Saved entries
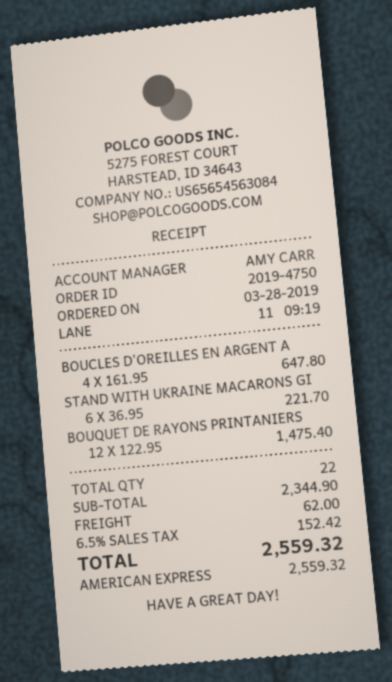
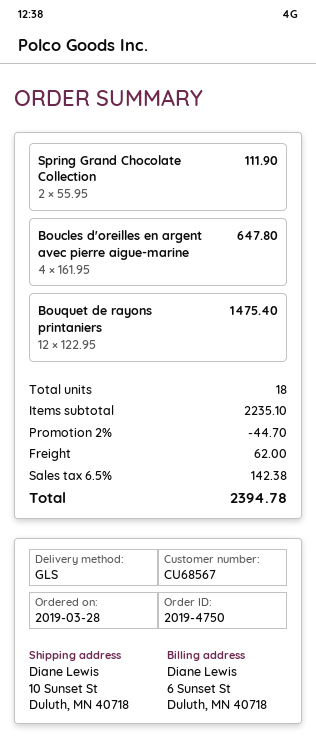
STAND WITH UKRAINE MACARONS GI: 6 x 36.95 = 221.70 -> none
Spring Grand Chocolate Collection: none -> 2 x 55.95 = 111.90
total quantity: 22 -> 18
subtotal: 2344.90 -> 2235.10
discount: none -> 2% = 44.70
tax: 6.5% = 152.42 -> 6.5% = 142.38
total: 2559.32 -> 2394.78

YOUR ASSIGNMENT
The records above are to be reproduced exactly; the pictures are to be left out.

EXERCISE ANSWER
STAND WITH UKRAINE MACARONS GI: 6 x 36.95 = 221.70 -> none
Spring Grand Chocolate Collection: none -> 2 x 55.95 = 111.90
total quantity: 22 -> 18
subtotal: 2344.90 -> 2235.10
discount: none -> 2% = 44.70
tax: 6.5% = 152.42 -> 6.5% = 142.38
total: 2559.32 -> 2394.78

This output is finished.